The tool I'm using today is this:
Sit with good posture, in a comfortable chair. With your feet flat on the floor, and your hands in your lap, close your eyes. Let your mind drift back to a time when you were functioning at your highest level. Remember how good it felt to be meeting your challenges head on, and accomplishing the tasks set in front of you? Remember the pride you felt when you finished a really big project, and knew you did a great job? Great...
Now, visualize the biggest task on your list today, and how satisfied you will feel when it is completed. See yourself fully engaged, enjoying the process, anticipating the smile that will fill your heart when you can check this behemoth off your list. See your pen making the check mark beside the task.

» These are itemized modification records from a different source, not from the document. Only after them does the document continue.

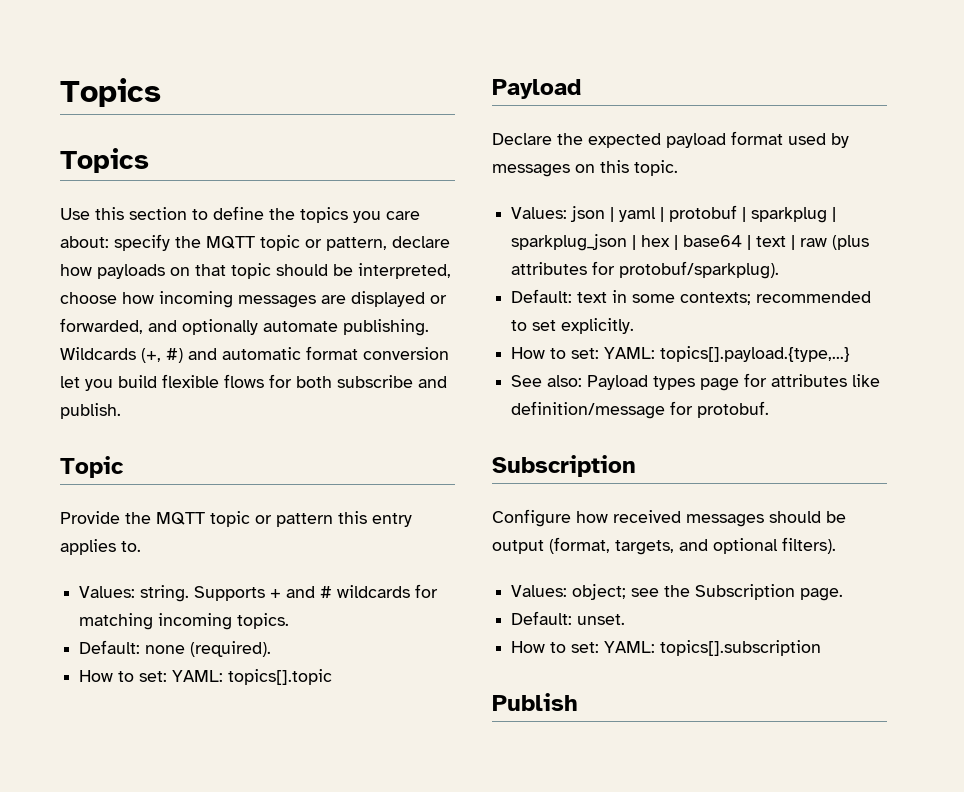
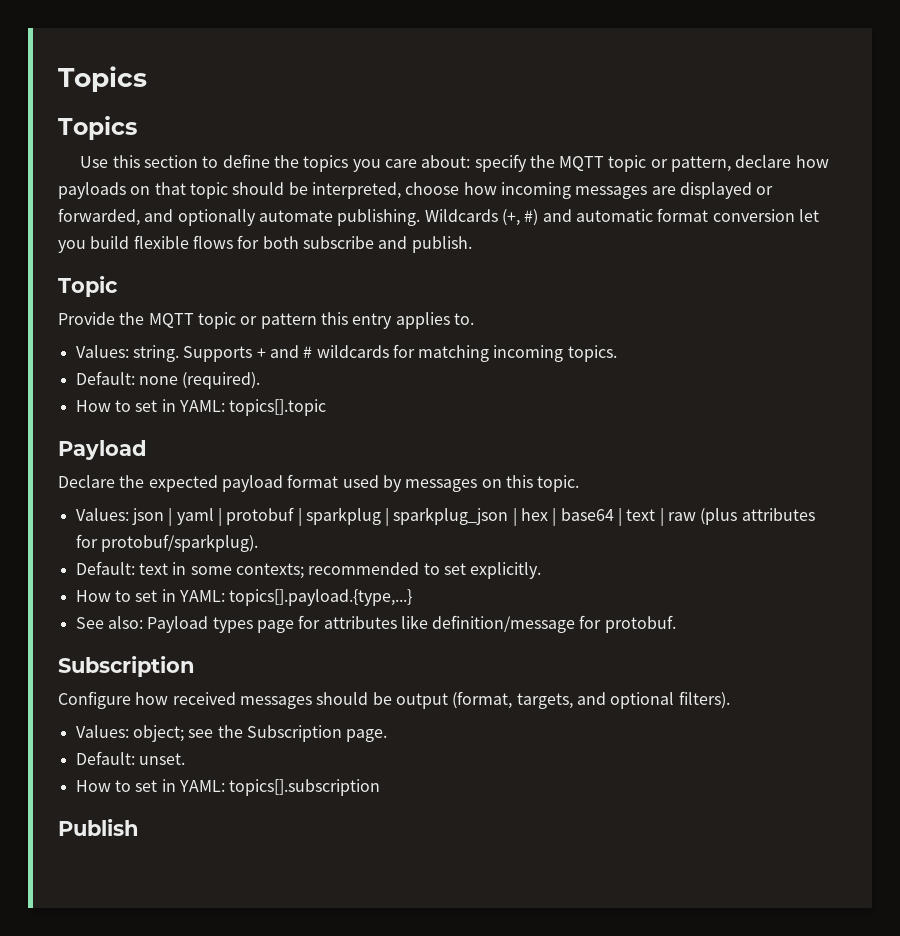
- How to set: YAML: topics[].topic
+ How to set in YAML: topics[].topic
- How to set: YAML: topics[].payload.{type,...}
+ How to set in YAML: topics[].payload.{type,...}
- How to set: YAML: topics[].subscription
+ How to set in YAML: topics[].subscription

Sit with this feeling for a moment. Before you open your eyes, allow yourself to really feel the joy and the sense of accomplishment that you know will accompany your successful completion of this task. Forgive yourself for any self inflicted wounds your procrastination has caused you. Commit to take the first step as soon as you open your eyes. Breathe in your commitment to loving yourself enough to break through the challenges you face and get ready to play big. Open your eyes to the joy of being the biggest you you can possibly be. Inspire yourself to give yourself the gift of accomplishment!
As my old friend, Keith Morton used to say, "There is more than one road that leads to the Promised Land." This is just one of the tools I use to get myself back up and running.